Should the US finally join the 53 countries that have passed stringent privacy laws?
The short answer is that privacy legislation in the US is not likely arriving anytime soon. Consider the fact that it has been thirteen years since the first federal data breach disclosure law was brought to a vote in the House of Representatives. The hope at the time was that a federal law could supersede the many State laws, making it simpler for companies to comply. Instead of what is now 45 separate State laws, there would be only one.
It would take extraordinary circumstances for Congress to push through any sort of privacy regulation, considering the strong forces that would rally against new regulations that would impose penalties on the stalwarts of the US tech economy – Facebook, Google and Amazon, to name just three.
The White House is with the possibility raised of an Executive Order, which certainly would be a fast track action. It’s worth noting, though, that the first step was to consult with those tech giants, which doesn’t indicate we’ll see anything stringent passed anytime soon.
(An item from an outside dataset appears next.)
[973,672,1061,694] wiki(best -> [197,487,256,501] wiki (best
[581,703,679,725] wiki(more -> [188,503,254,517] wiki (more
In the meantime, the California legislature pushed through a State privacy regulation that served to fend off a ballet proposal in November. The California Consumer Privacy Act of 2018 is not slated to go into effect until 2020. This gives the legislature time to revise it, something that is easier to do with a law than a ballet proposal.
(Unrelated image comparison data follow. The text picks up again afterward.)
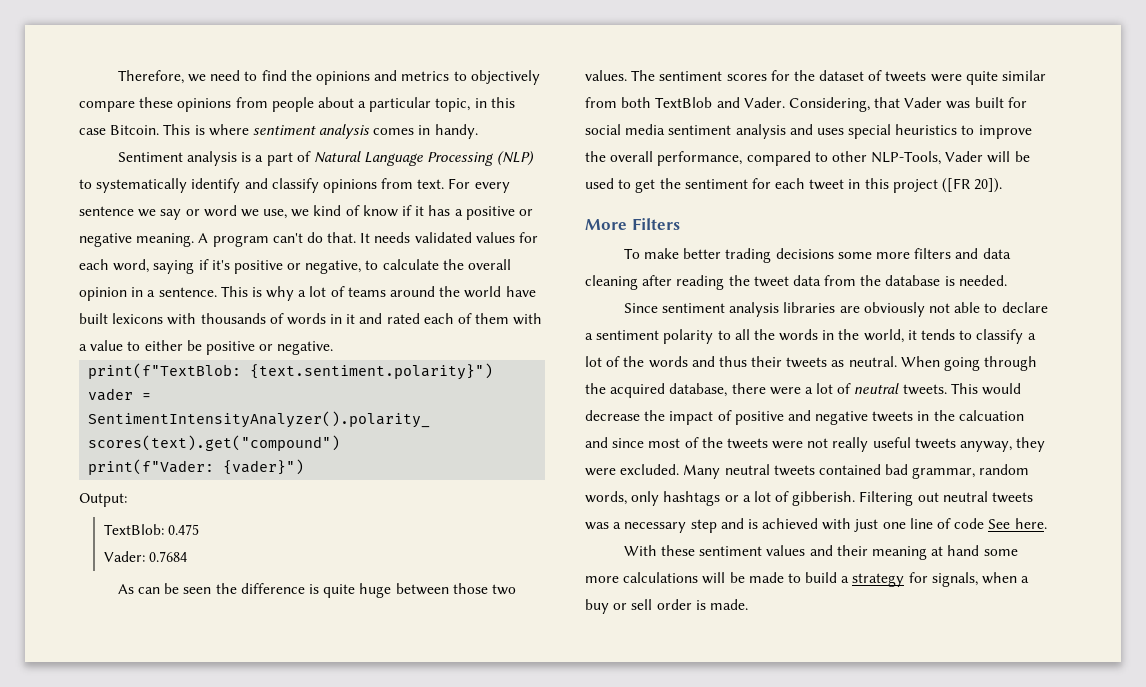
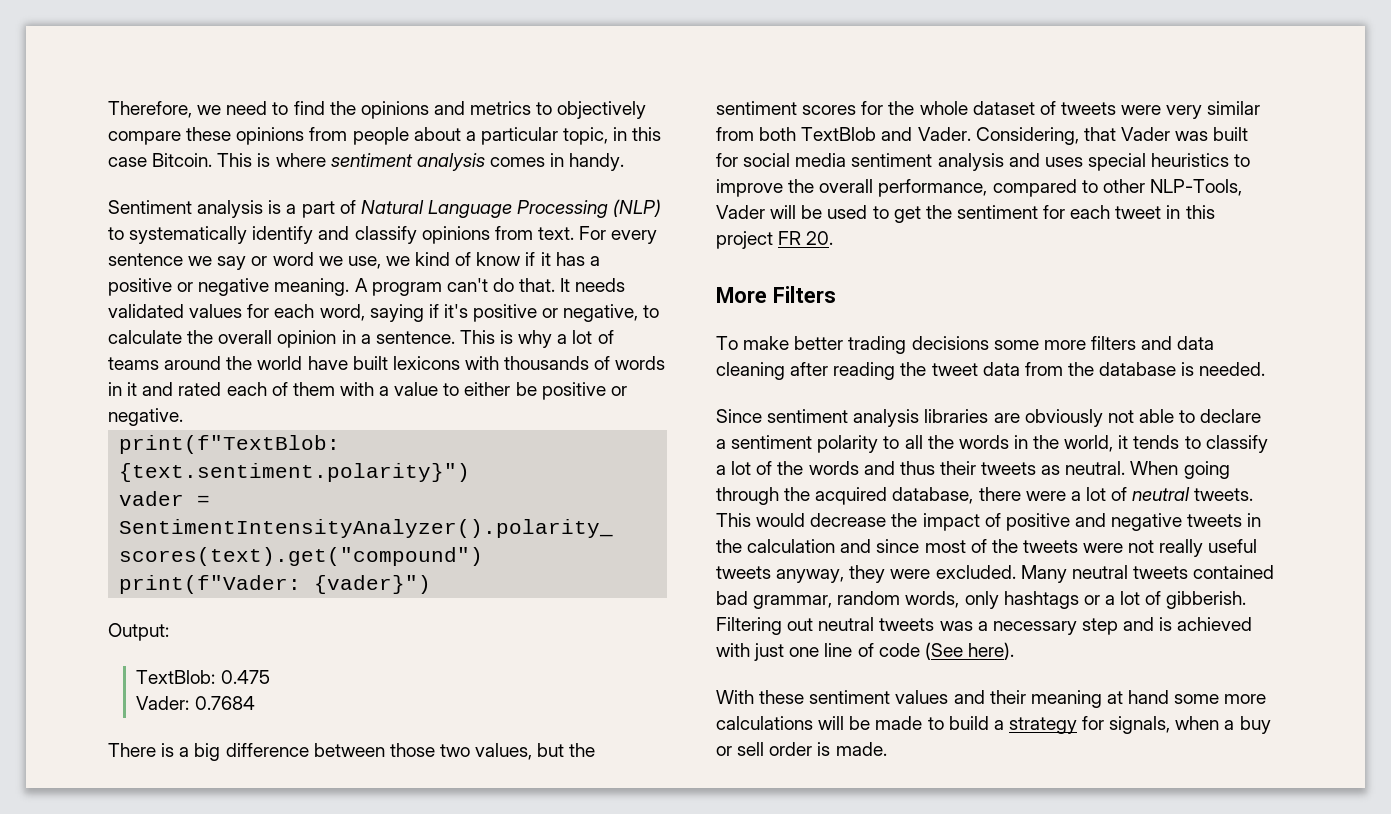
[117,583,516,598] [585,70,656,81] As can be seen the difference is quite huge between those two values. The -> [108,743,596,761] There is a big difference between those two values, but the
(815, 75) none -> [919,101,968,115] whole
[965,71,998,85] quite -> [1166,105,1203,119] very
[942,178,1003,193] ([FR 20]). -> [778,231,834,245] FR 20.
[958,410,1024,421] calcuation -> [747,539,836,553] calculation
[988,518,1047,529] See here. -> [924,642,1014,660] (See here).

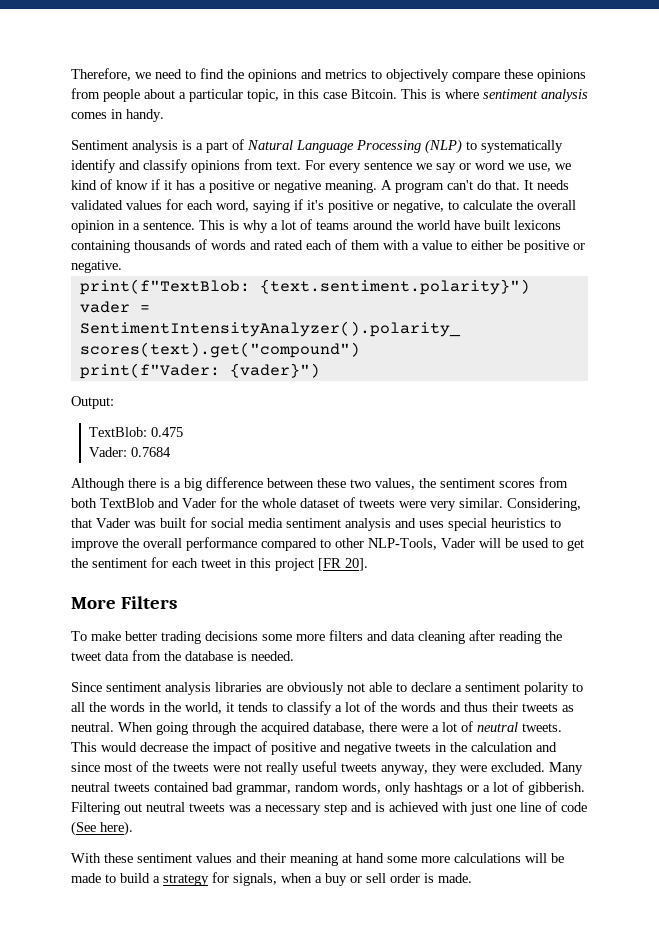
[464,356,499,370] with -> [71,240,130,253] containing
[108,382,138,396] in it -> (246, 245) none
[108,743,156,757] There -> [71,478,156,491] Although there
[389,743,435,757] those -> [317,478,346,488] these
[537,743,565,757] but -> (415, 484) none
(857, 110) none -> [539,477,568,488] [71,498,216,508] from both TextBlob and Vader
[1207,101,1261,115] [716,127,971,141] similar from both TextBlob and Vader. -> [459,498,503,508] similar.
[878,179,988,197] performance, -> [186,537,257,551] performance
[778,231,834,245] FR 20. -> [318,558,368,571] [FR 20].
This new California law gives consumers more control over how their data is used. While it does not explicitly provide for ‘the right to be forgotten,’ a key measure of GDPR, it does give consumers the right to request that their records be deleted and requires businesses to comply with those requests. One can imagine that as Google, Facebook, Apple, and others hone their ability to erase the records of EU data subjects on demand and in California, that State law makers (and courts in civil suits) will start to require such actions in every state.
Unlike GDPR, California limits the purview of its regulation to businesses with over $25 million in revenue, and those which collect information on more than 50,000 people. Other States are scrambling to enact their own privacy regulations, setting the stage for another breach disclosure mess. Lawyers will have to ensure that their employers or clients are in compliance with a plethora of State laws, with the most stringent becoming the catch-all for the rest. Congress will have to pass a national law that is at least as stringent as the most onerous of the States’ if they want to have an impact.
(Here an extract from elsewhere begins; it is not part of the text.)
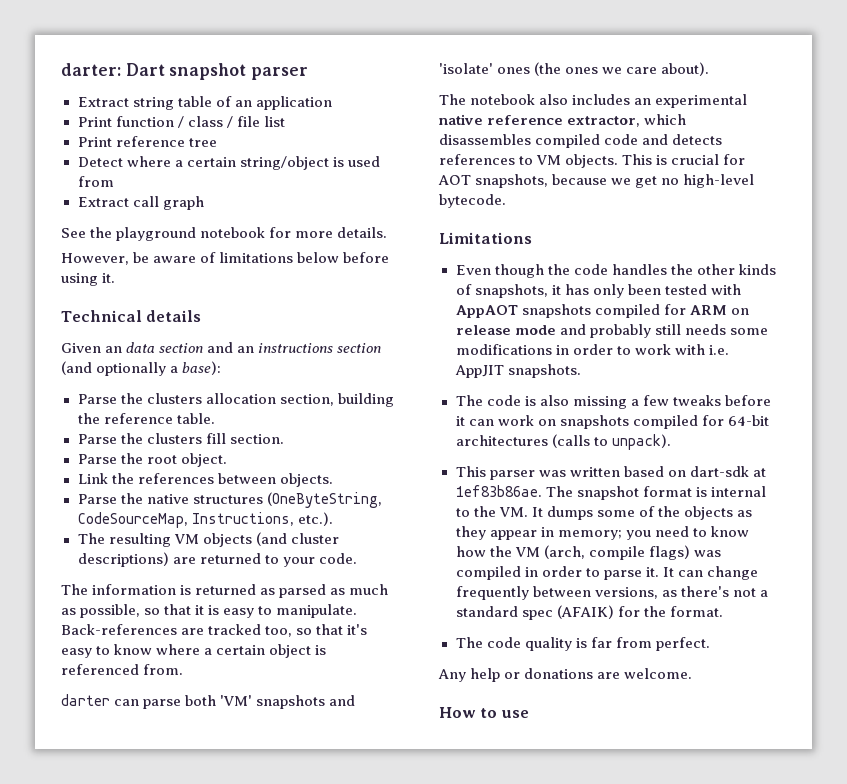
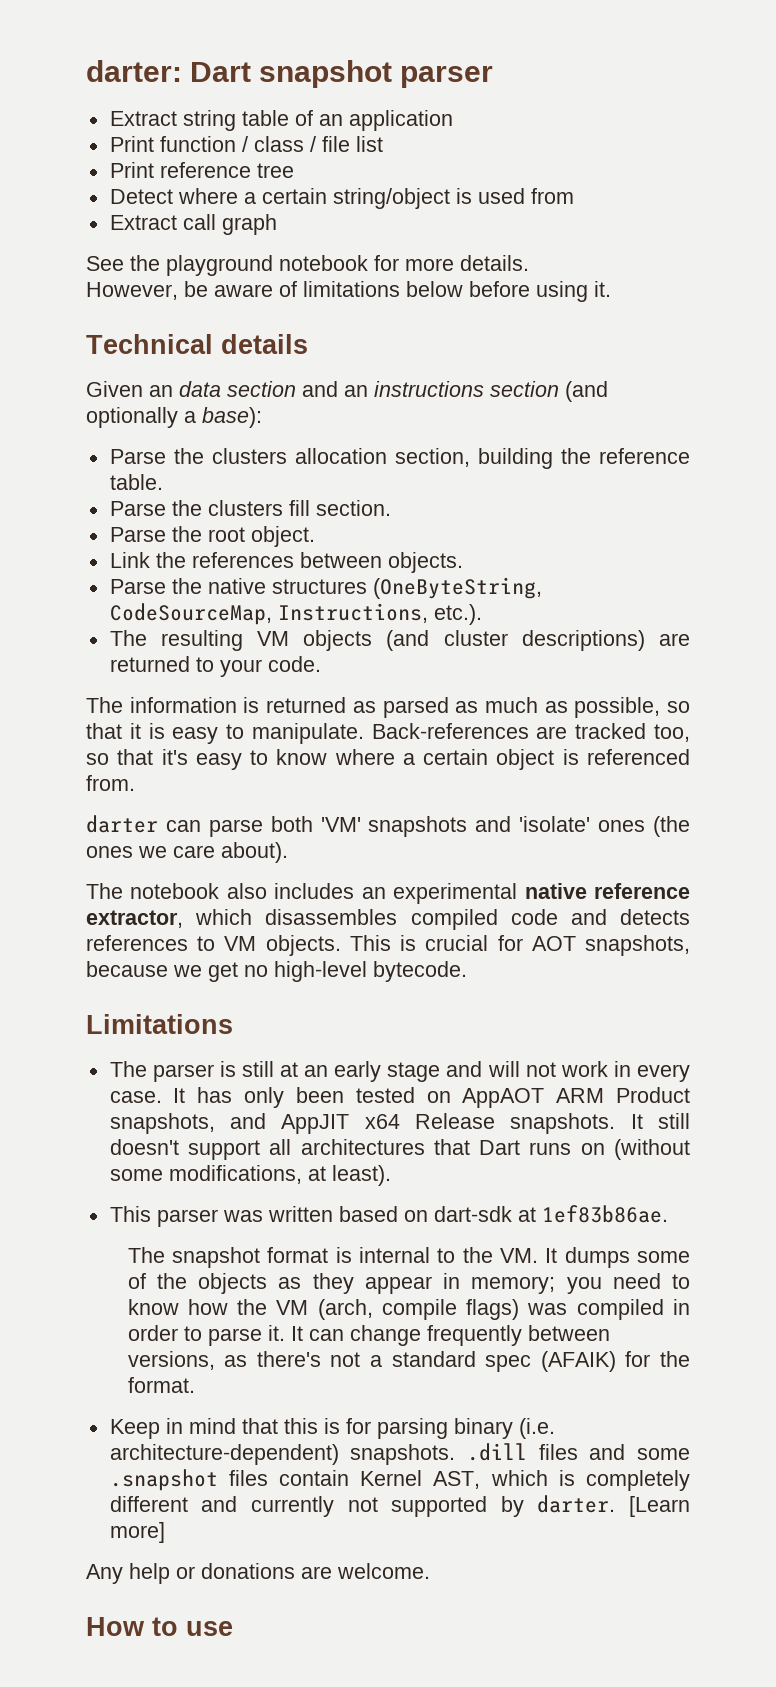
[455,264,776,278] [455,284,741,298] [455,304,749,318] [455,324,768,338] [455,344,729,355] [454,364,581,378] [455,395,771,409] [455,415,769,429] [455,434,671,450] Even though the code handles the other kinds of snapshots, it has only been tested with AppAOT snapshots compiled for ARM on release mode and probably still needs some modifications in order to work with i.e. AppJIT snapshots. // The code is also missing a few tweaks before it can work on snapshots compiled for 64-bit architectures (calls to unpack). -> [109,1061,690,1082] [109,1087,690,1108] [109,1113,690,1134] [109,1139,690,1160] [109,1165,391,1186] The parser is still at an early stage and will not work in every case. It has only been tested on AppAOT ARM Product snapshots, and AppJIT x64 Release snapshots. It still doesn't support all architectures that Dart runs on (without some modifications, at least).
(542, 491) none -> (668, 1214) //
[455,637,710,651] The code quality is far from perfect. -> [109,1418,555,1439] [109,1443,690,1465] [109,1469,690,1491] [109,1495,690,1517] [109,1522,165,1543] Keep in mind that this is for parsing binary (i.e. architecture-dependent) snapshots. .dill files and some .snapshot files contain Kernel AST, which is completely different and currently not supported by darter. [Learn more]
Of course, a regulation is only the first step. An enforcement mechanism must also be created. The EU already had data protection supervisors in most countries when GDPR went into effect. In the US it will fall to the State Attorney Generals and possibly the Federal Trade Commission (FTC). to enforce privacy regulations. Budgeting for that is a concern that will need to be addressed.
Don’t forget that in the rest of the world, privacy regulation is aimed squarely at large US companies; $5 billion was recently levied against Google. In the US, proposed regulations face the gauntlet of strong lobbies in favor of US tech companies such as the Information Technology Industry Council and the technology committee of The Business Roundtable, a lobbying group made up of US CEOs including Apple’s Tim Cook, IBM’s Virginia Rometty and Verizon’s Lowell McAdam.
The time is not ripe for a US version of GDPR. Headwinds from lobbyists, and a reluctance to impose costly regulations will prevent a federal privacy law from making progress. That said, look to the States to enact privacy regulations that will act as effective requirements for US companies.